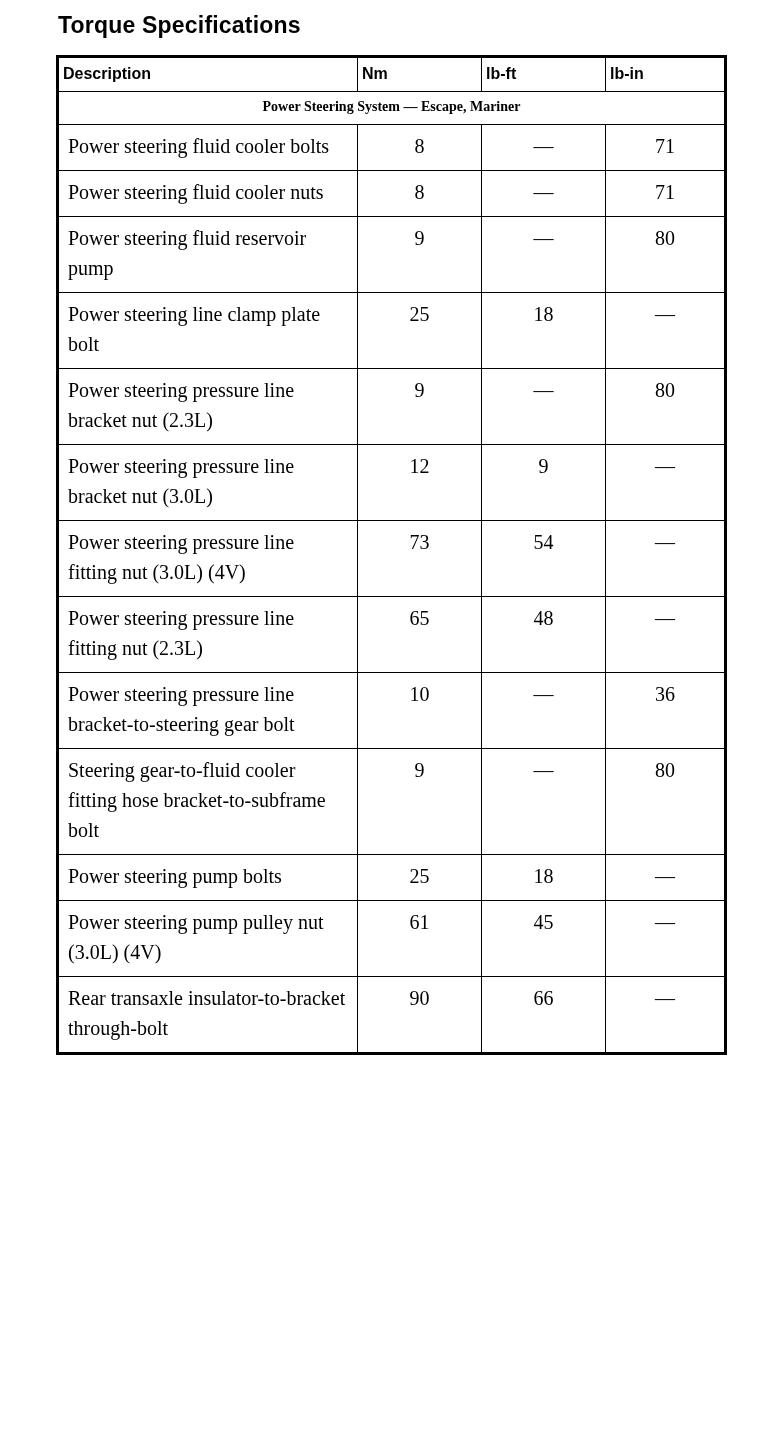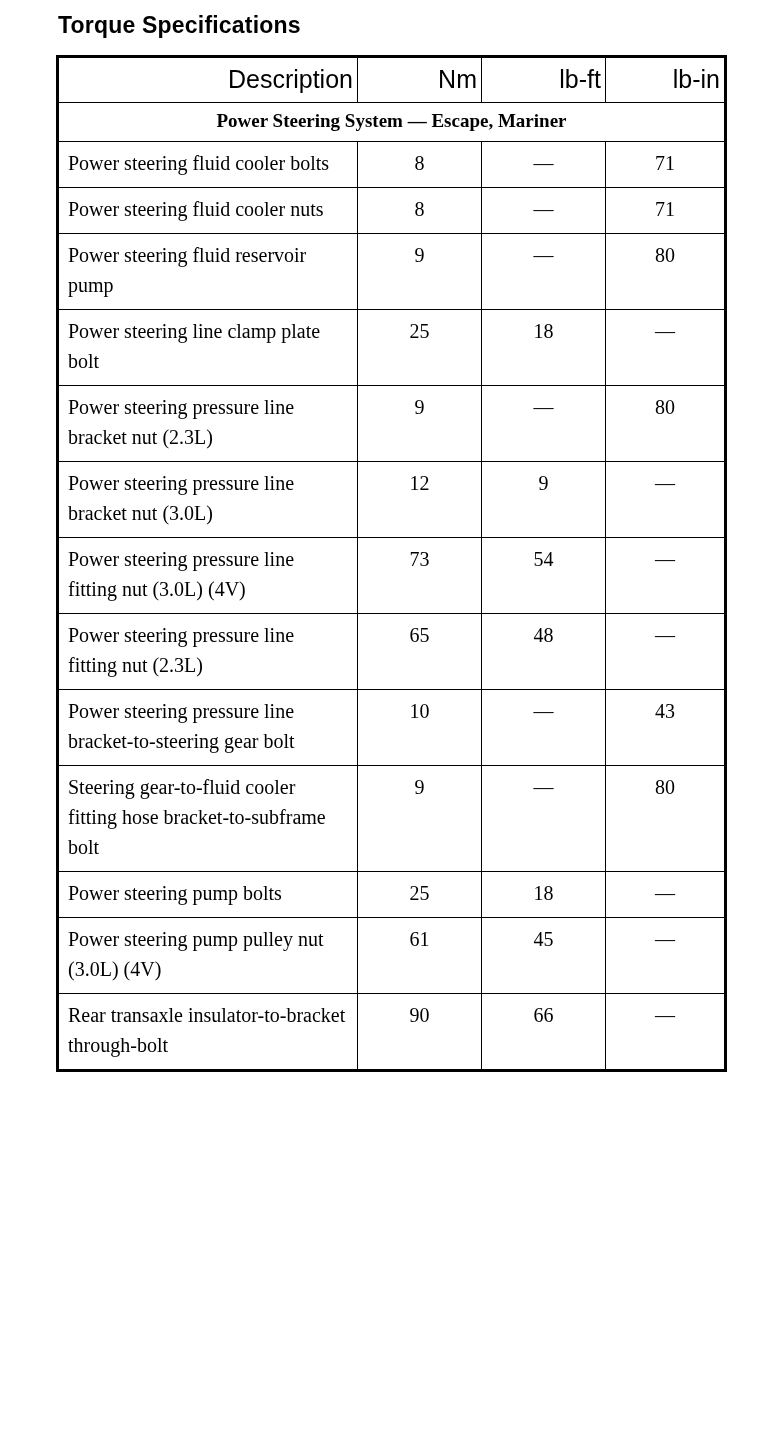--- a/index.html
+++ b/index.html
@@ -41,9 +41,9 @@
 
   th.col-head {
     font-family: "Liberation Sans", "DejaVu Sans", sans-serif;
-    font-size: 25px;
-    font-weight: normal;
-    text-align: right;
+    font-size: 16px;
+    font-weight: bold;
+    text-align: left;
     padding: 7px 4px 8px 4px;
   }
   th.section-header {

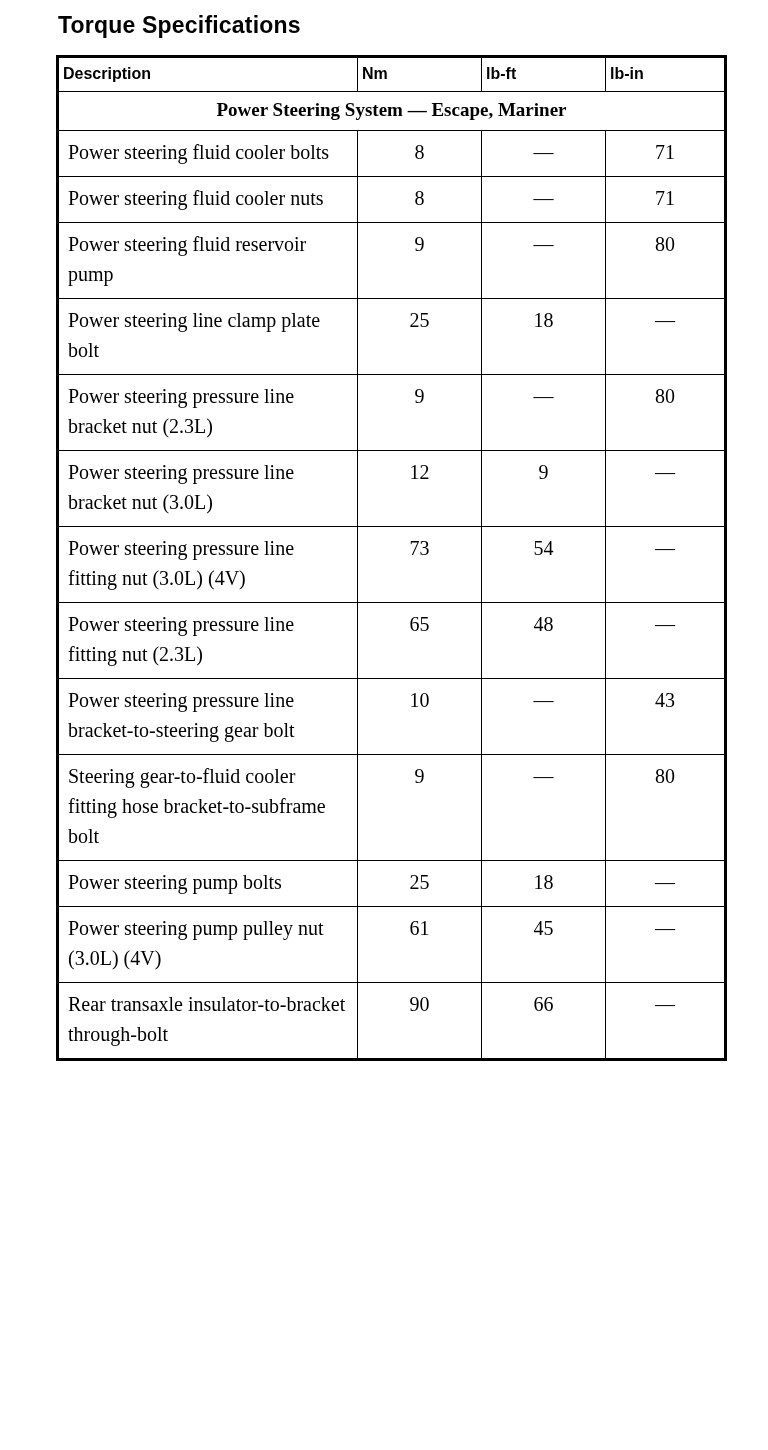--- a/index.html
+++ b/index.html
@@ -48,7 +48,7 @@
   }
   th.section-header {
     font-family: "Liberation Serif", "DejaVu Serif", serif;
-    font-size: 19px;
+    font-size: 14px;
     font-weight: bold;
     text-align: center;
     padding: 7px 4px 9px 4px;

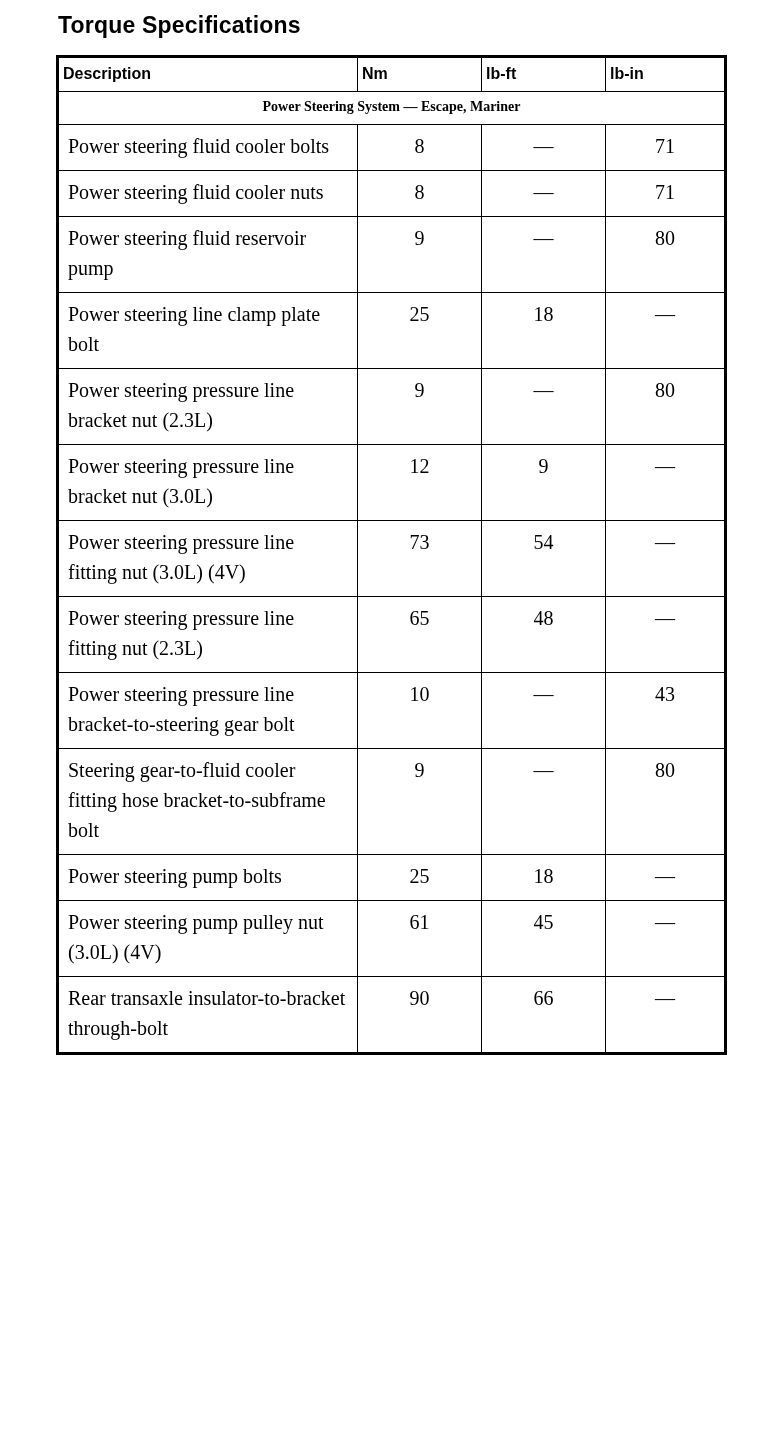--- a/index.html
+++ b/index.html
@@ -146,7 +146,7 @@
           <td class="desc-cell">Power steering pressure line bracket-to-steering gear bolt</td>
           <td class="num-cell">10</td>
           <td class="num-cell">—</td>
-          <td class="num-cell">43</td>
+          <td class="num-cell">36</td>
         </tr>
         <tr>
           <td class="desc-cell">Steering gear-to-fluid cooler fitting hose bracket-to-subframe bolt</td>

* * *

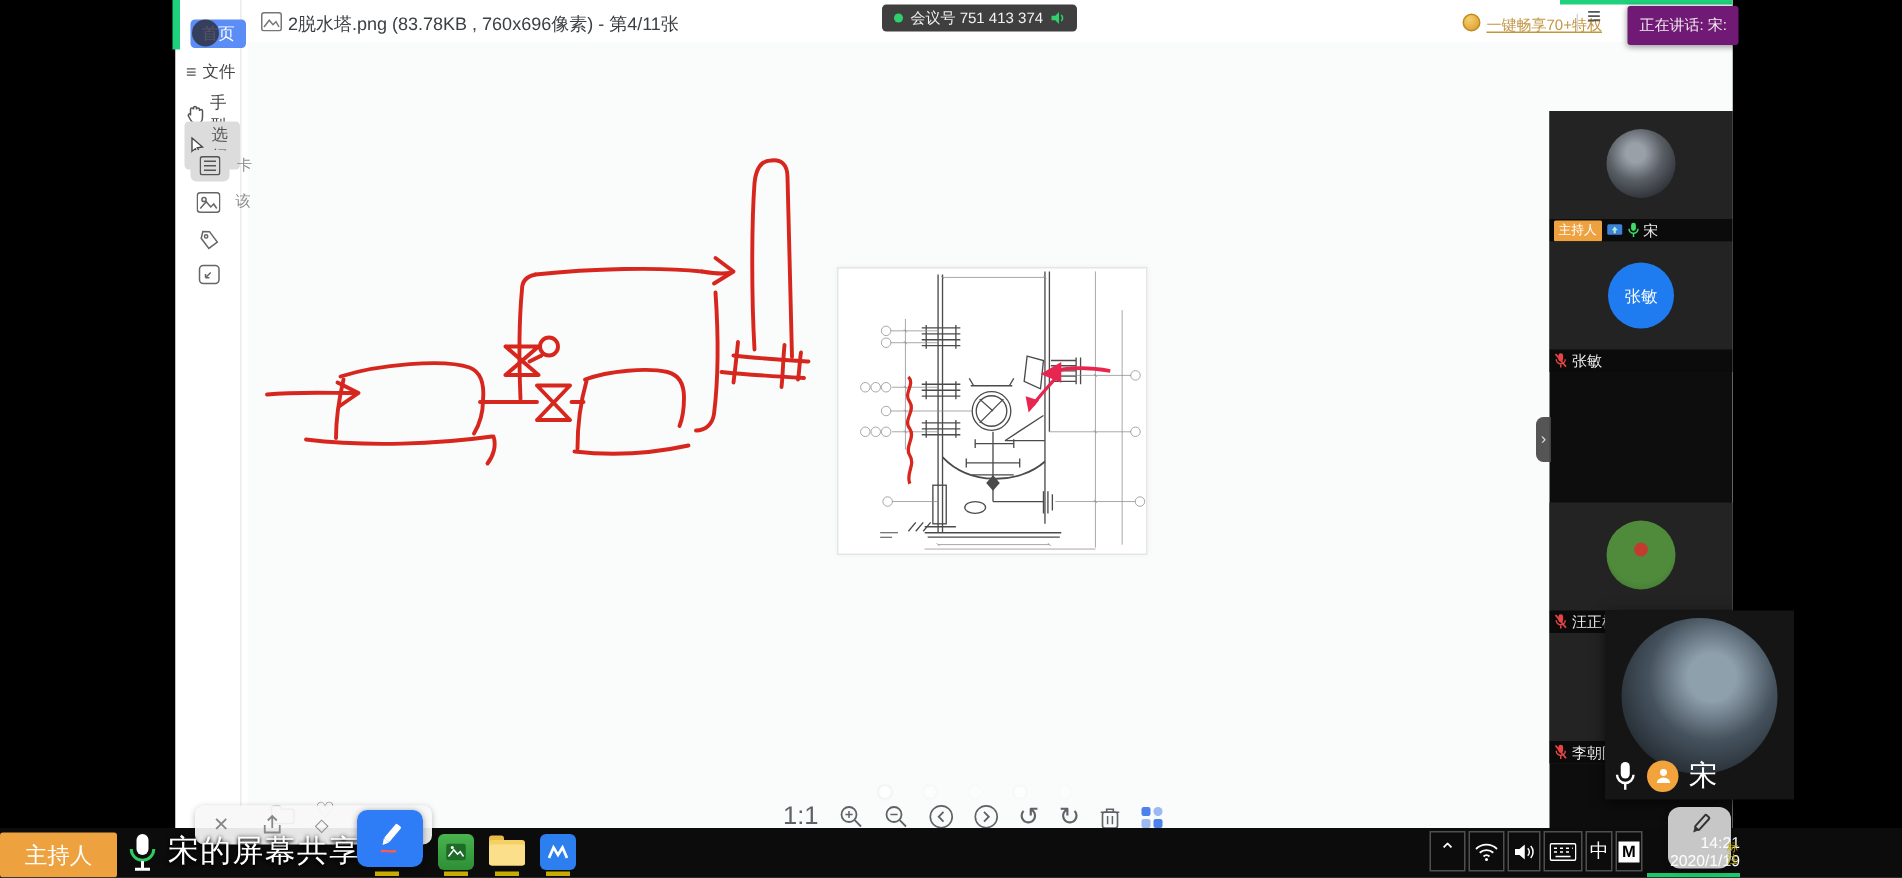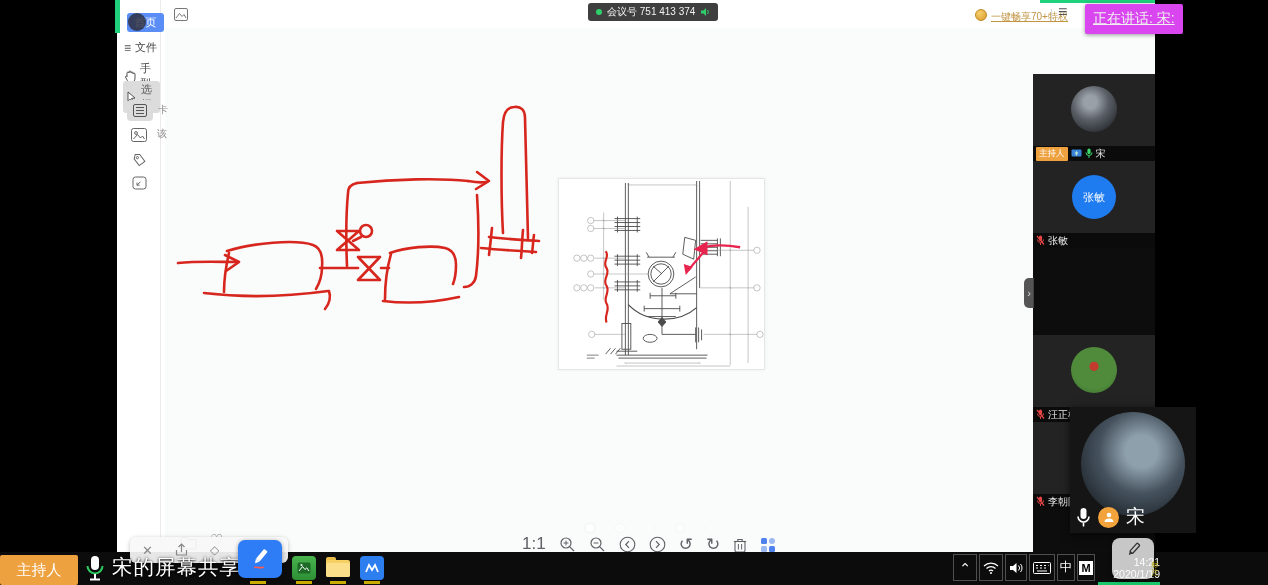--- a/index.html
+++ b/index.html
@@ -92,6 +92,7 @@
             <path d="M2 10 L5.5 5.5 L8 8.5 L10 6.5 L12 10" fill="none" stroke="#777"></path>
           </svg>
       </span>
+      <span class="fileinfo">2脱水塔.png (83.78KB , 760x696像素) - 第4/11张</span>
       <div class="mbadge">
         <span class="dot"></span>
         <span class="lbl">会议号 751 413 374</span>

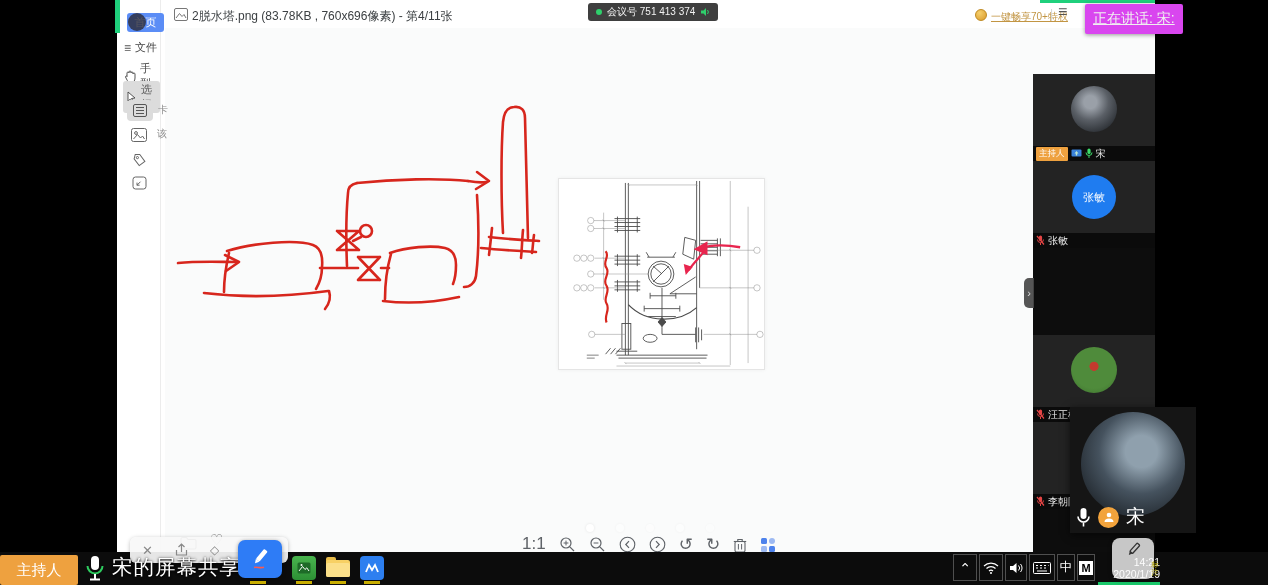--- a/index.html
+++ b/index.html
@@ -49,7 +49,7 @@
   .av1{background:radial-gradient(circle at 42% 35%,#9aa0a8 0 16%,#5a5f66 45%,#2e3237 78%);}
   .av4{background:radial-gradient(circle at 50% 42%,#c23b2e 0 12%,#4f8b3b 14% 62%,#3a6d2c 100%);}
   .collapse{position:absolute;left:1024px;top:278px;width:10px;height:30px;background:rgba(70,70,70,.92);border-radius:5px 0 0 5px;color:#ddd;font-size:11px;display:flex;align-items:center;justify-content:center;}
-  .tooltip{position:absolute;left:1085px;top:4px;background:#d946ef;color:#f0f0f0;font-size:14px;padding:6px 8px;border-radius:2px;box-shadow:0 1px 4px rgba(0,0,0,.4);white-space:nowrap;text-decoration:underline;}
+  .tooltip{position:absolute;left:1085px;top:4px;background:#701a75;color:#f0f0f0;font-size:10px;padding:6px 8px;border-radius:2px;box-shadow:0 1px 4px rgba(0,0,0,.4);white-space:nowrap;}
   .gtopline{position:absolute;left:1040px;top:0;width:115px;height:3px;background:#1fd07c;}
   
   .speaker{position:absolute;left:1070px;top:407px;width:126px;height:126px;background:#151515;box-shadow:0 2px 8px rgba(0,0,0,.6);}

* * *

Reply with every line of the listing that has the string "space".

-  .tooltip{position:absolute;left:1085px;top:4px;background:#d946ef;color:#f0f0f0;font-size:14px;padding:6px 8px;border-radius:2px;box-shadow:0 1px 4px rgba(0,0,0,.4);white-space:nowrap;text-decoration:underline;}
+  .tooltip{position:absolute;left:1085px;top:4px;background:#701a75;color:#f0f0f0;font-size:10px;padding:6px 8px;border-radius:2px;box-shadow:0 1px 4px rgba(0,0,0,.4);white-space:nowrap;}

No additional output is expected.